If the journey is a source of wonder and discovery, it is also a privileged means of transformation and metamorphosis. It often allows access to another state. We therefore consider the flight of the ugly duckling joining the swans as the means to access its true nature and its new existence. As for the Little Mermaid, it is her first journey to the surface that generates her desire to change status, her second journey to the witch that allows her to indulge this desire and her third journey to the prince to learn about the reality of the world of humans. Very often the journey of Andersen’s heroes is similar to a rite of passage as it requires will, effort and perseverance on the part of those who undertake it.

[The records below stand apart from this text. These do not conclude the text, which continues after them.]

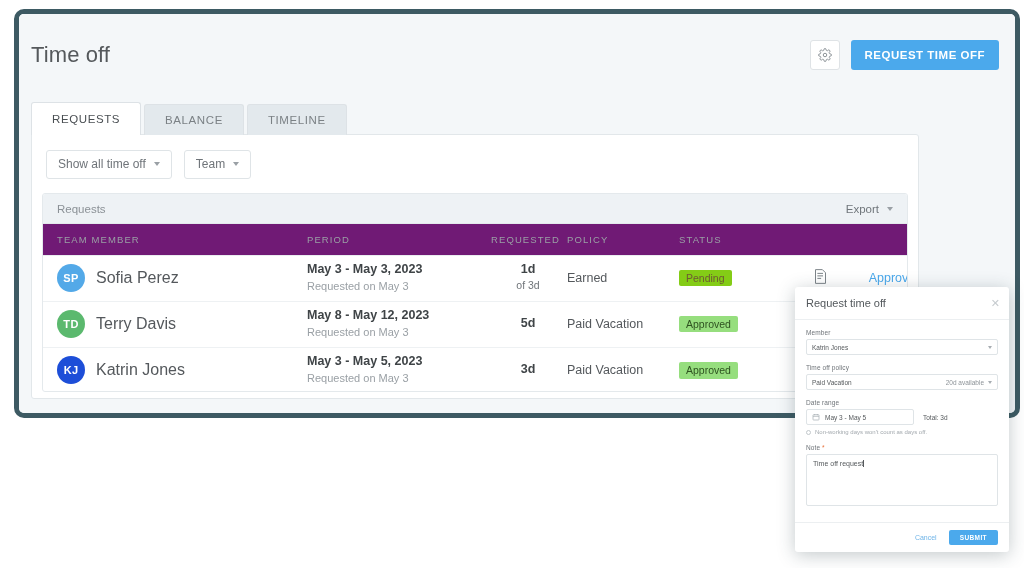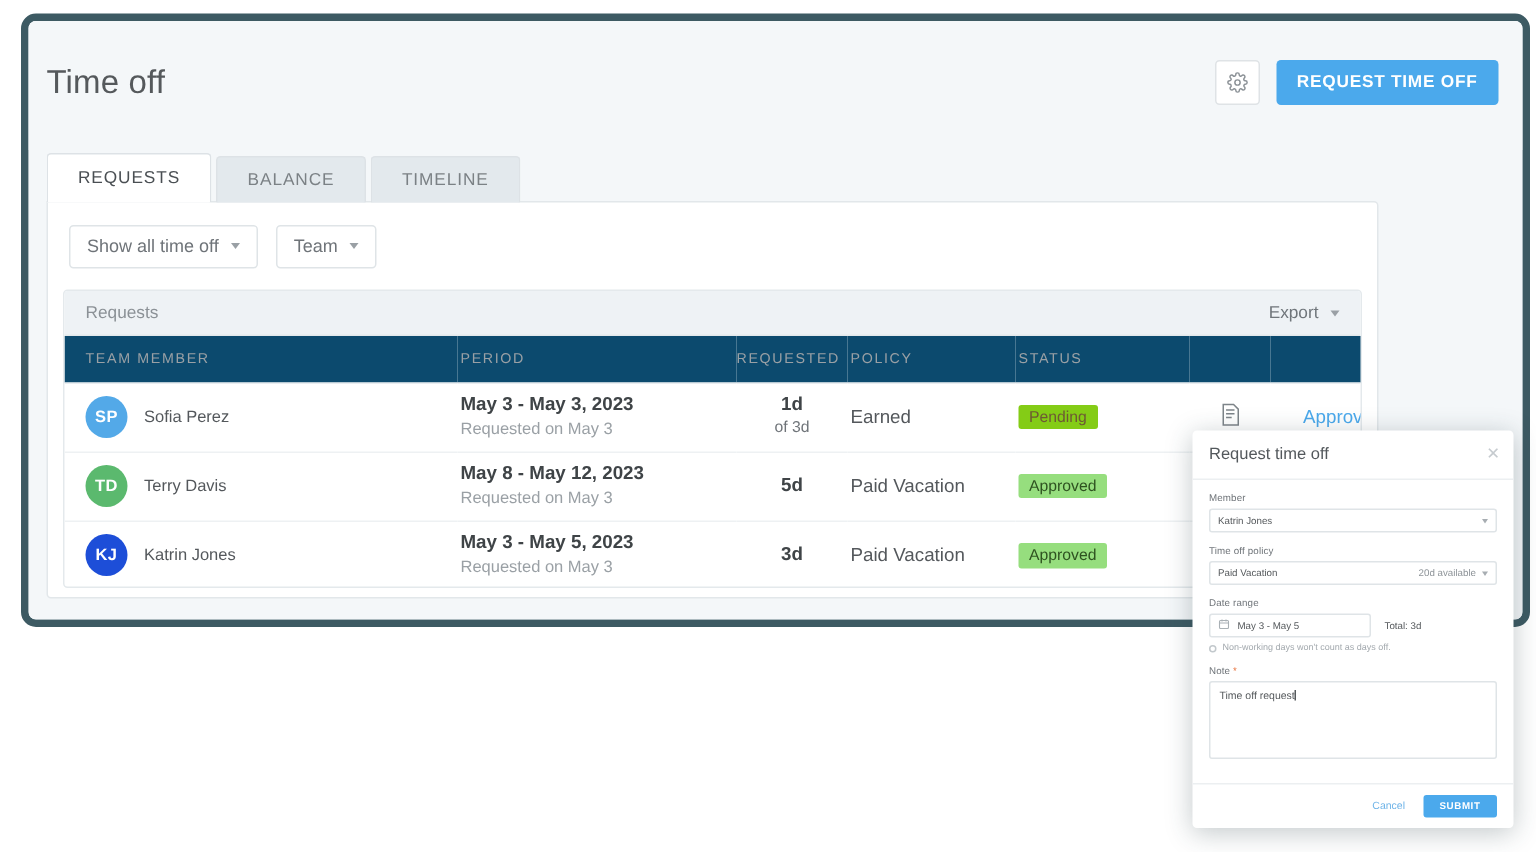--- a/index.html
+++ b/index.html
@@ -201,7 +201,7 @@
     height: 31px;
     padding: 0 0 0 0;
     border-bottom: 1px solid #e9edf0;
-    background: #0c4a6e;
+    background: #701a75;
   }
   table.req-table td {
     height: 46px;

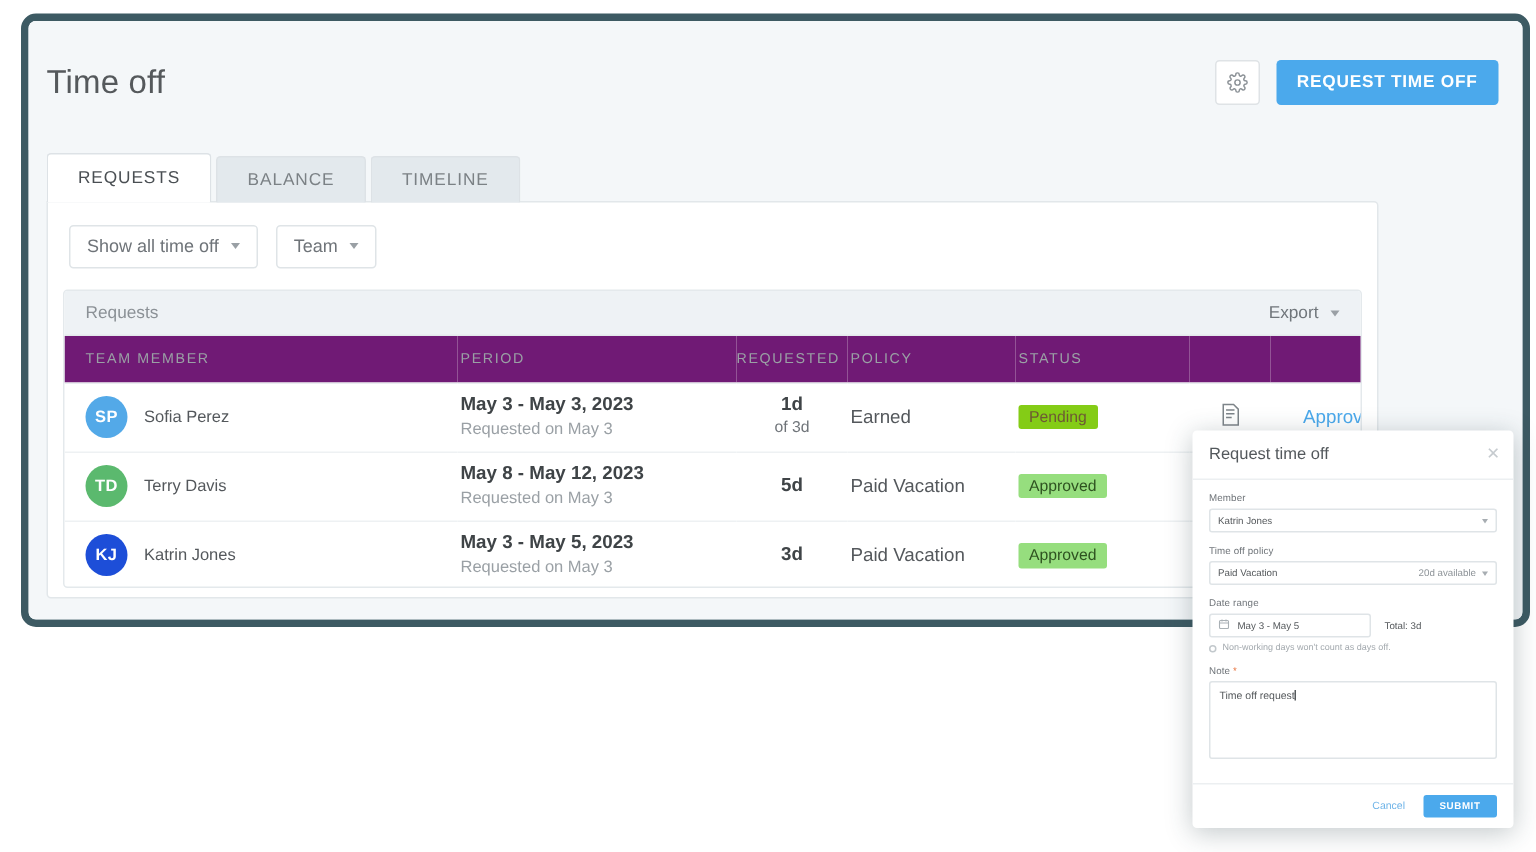--- a/index.html
+++ b/index.html
@@ -232,7 +232,7 @@
     letter-spacing: .3px;
     flex: 0 0 auto;
   }
-  .member-name { font-size: 11px; color: #54585c; }
+  .member-name { font-size: 16px; color: #54585c; }
 
   .period-main {
     font-size: 12.5px; color: #3f4447; font-weight: 700;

As we said at the beginning, Hans Christian Andersen was born into an extremely modest family. Very soon he started writing, aspiring to literary glory. Although he managed to attend the most important circles in Denmark and Europe, he did not forget his past so much so that his writings gave him the opportunity to denounce the harshness, the cruelty of the society of the time. The little match girl can be seen as a denunciation of child labor, of their living conditions in popular environments and of the indifference of society in front of it.
As usual, Andersen expresses things in a simple and accessible way to everyone. Just like a comment of a spectator: “he wanted to warm up”.
Familiar with European courts and high society, he also gladly mocked the vanity and fatuity of the elites and powerful. Andersen used farce and satire, as in The Emperor’s New Clothes, where he mocks the obsession with exhibitionism and the stupidity of a man, but also of those who, by herd instinct, do not dare to expose the scandal . Finally, Andersen points the finger at individualistic and discriminatory people. In The Ugly Duckling, probably the most autobiographical of his stories, we can see how being different can arouse rejection or even aggression on the part of others.
This critical dimension, however, dispenses with morality and Andersen’s stories are not manifestos. Andersen certainly showed the errors of his contemporaries, while avoiding assuming the position of dispenser of lessons.
Legacy of Hans Christian Andersen
The fortune of Andersen’s work is almost entirely linked to the fairytale production that has taken deep roots in our culture. Everyone knows famous fairy tales such as The Little Mermaid, The Ugly Duckling, The Emperor’s New Clothes, The Little Match Girl, The Princess and the Pea (consider that, as of 2005, Andersen’s fairy tales were translated into 153 languages).
Hans Christian Andersen remains, even today, a point of reference, in particular towards literature for the youngest: his birthday, April 2, is celebrated in the world with the International Children’s Book Day.
2005 was the bicentenary of Andersen’s birth, and his life and his works have been celebrated around the world. The interest in the figure of Hans Christian Andersen and in the cultural legacy he left has never been more alive, especially in Denmark, a country of which the author is considered the most important literary exponent.
And it is precisely in Andersen’s hometown, Odense, that a museum has been erected in his honor: https://hcandersenshus.dk/en
Recently renovated, it is a must visit!
The writer’s work influenced many contemporary and later authors; we can certainly mention Charles Dickens, William Thackeray and Oscar Wilde. Biographies, plays and films have been written about Andersen and his works. The films inspired by the works are hundreds, those of Disney have been enormously successful however there is no film that has spread to the masses as much as Hans Christian Andersen has done for literature.
Tim Burton, we thought of you to fix this lack, are you reading us?